### Task instructions
From the listing below, retype exactly the line holding "Minimal - Fruits", the line holding "total: 216.90 -> 235.60", and the lines between them; skip everything else.
++++++++++
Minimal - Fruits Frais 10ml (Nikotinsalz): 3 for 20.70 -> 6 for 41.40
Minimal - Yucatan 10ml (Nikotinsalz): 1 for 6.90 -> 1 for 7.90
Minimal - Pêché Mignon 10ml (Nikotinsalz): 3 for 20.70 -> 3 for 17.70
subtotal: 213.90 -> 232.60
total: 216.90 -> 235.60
++++++++++
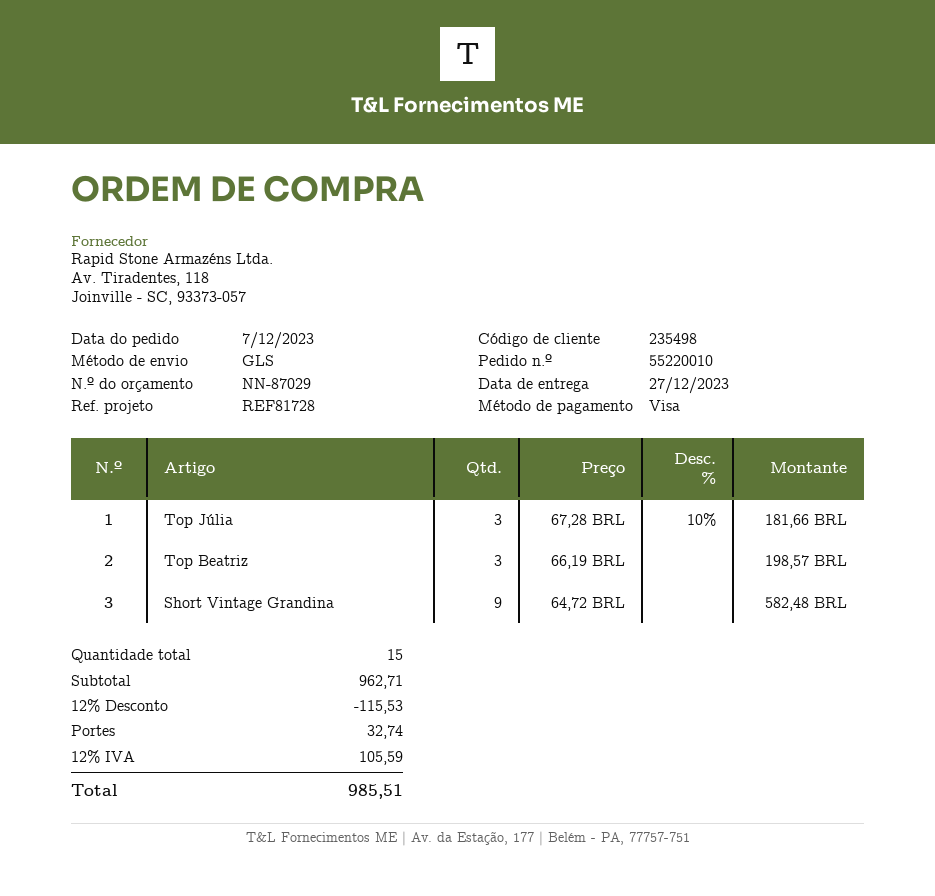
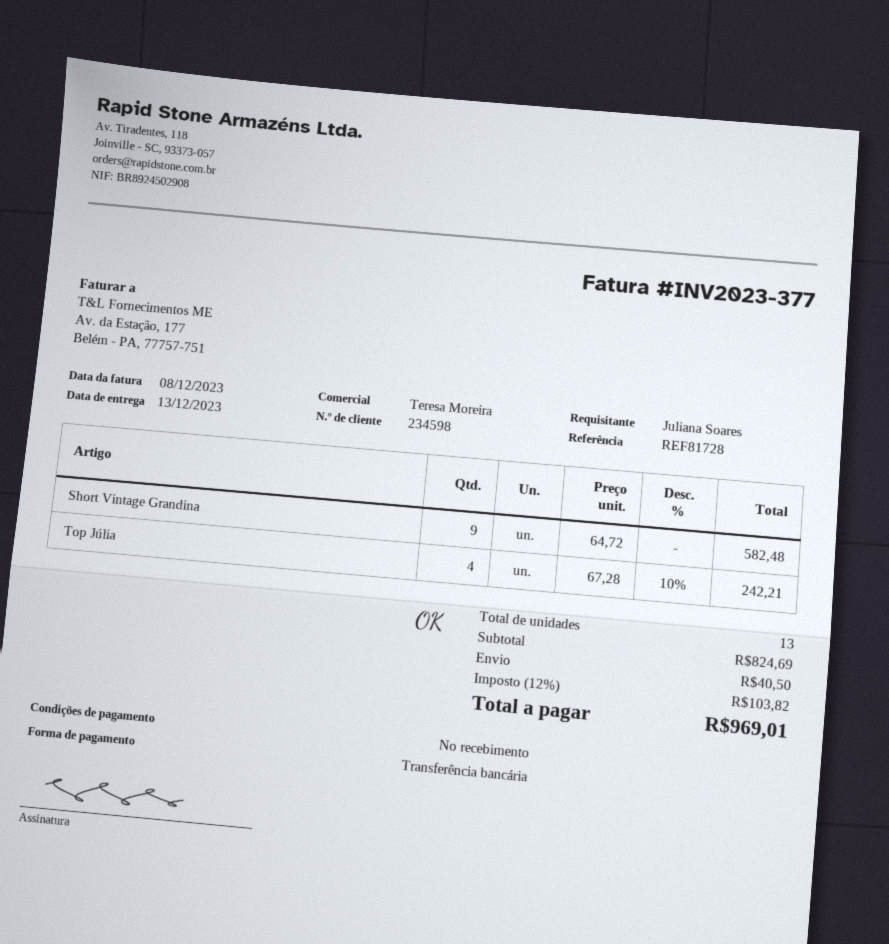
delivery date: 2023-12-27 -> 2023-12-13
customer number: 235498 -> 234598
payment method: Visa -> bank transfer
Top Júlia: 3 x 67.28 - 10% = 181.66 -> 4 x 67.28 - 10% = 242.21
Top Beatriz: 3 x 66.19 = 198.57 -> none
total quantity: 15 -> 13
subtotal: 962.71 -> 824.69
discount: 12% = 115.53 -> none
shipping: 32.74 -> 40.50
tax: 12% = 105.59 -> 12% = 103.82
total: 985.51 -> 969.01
++++++++++
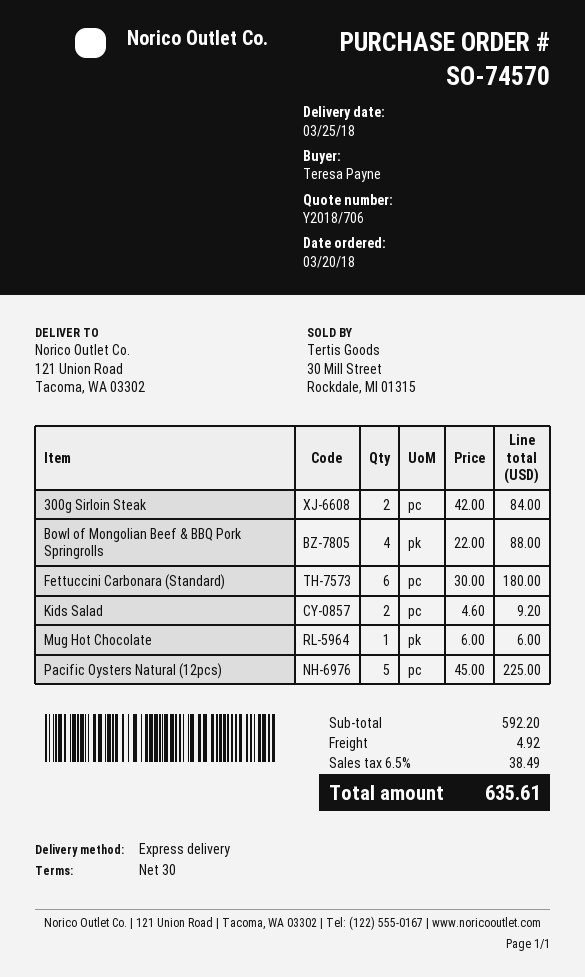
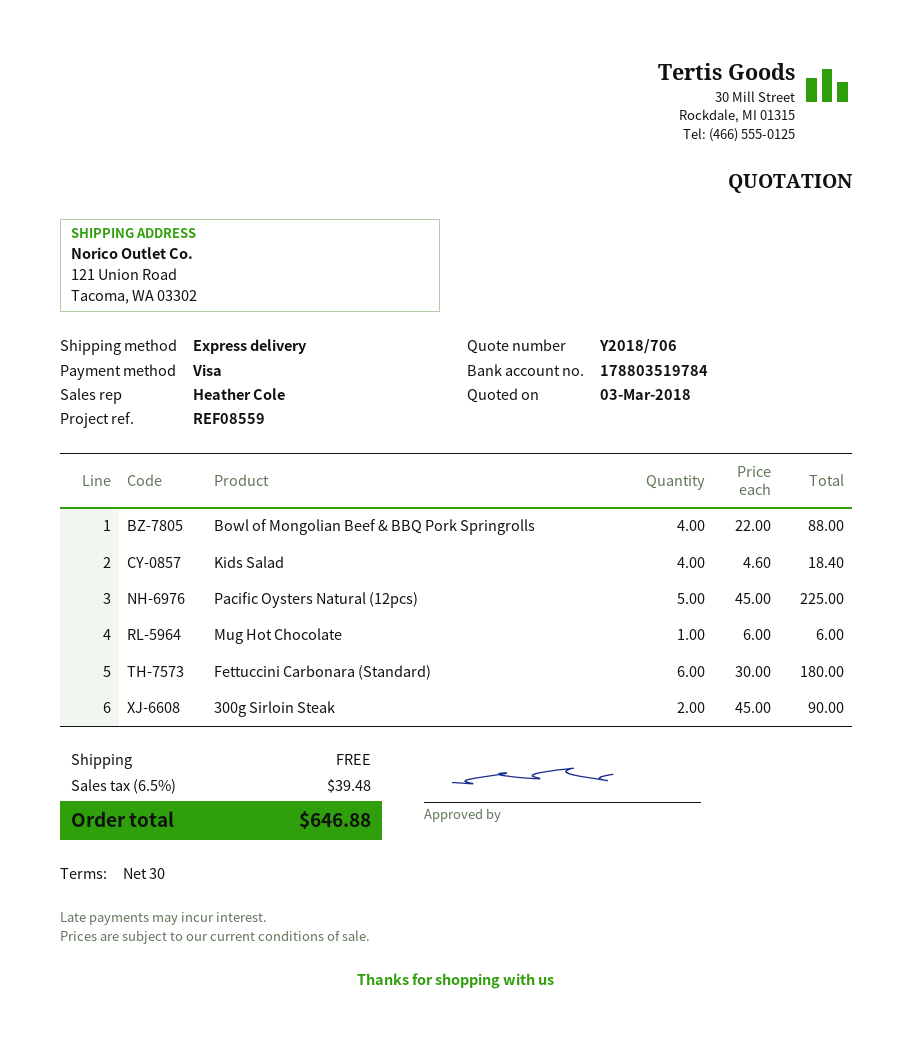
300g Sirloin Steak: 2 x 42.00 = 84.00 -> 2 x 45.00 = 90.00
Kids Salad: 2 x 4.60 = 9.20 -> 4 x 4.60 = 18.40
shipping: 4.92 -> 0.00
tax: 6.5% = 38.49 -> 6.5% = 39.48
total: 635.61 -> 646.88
++++++++++
### Task response
Minimal - Fruits Frais 10ml (Nikotinsalz): 3 for 20.70 -> 6 for 41.40
Minimal - Yucatan 10ml (Nikotinsalz): 1 for 6.90 -> 1 for 7.90
Minimal - Pêché Mignon 10ml (Nikotinsalz): 3 for 20.70 -> 3 for 17.70
subtotal: 213.90 -> 232.60
total: 216.90 -> 235.60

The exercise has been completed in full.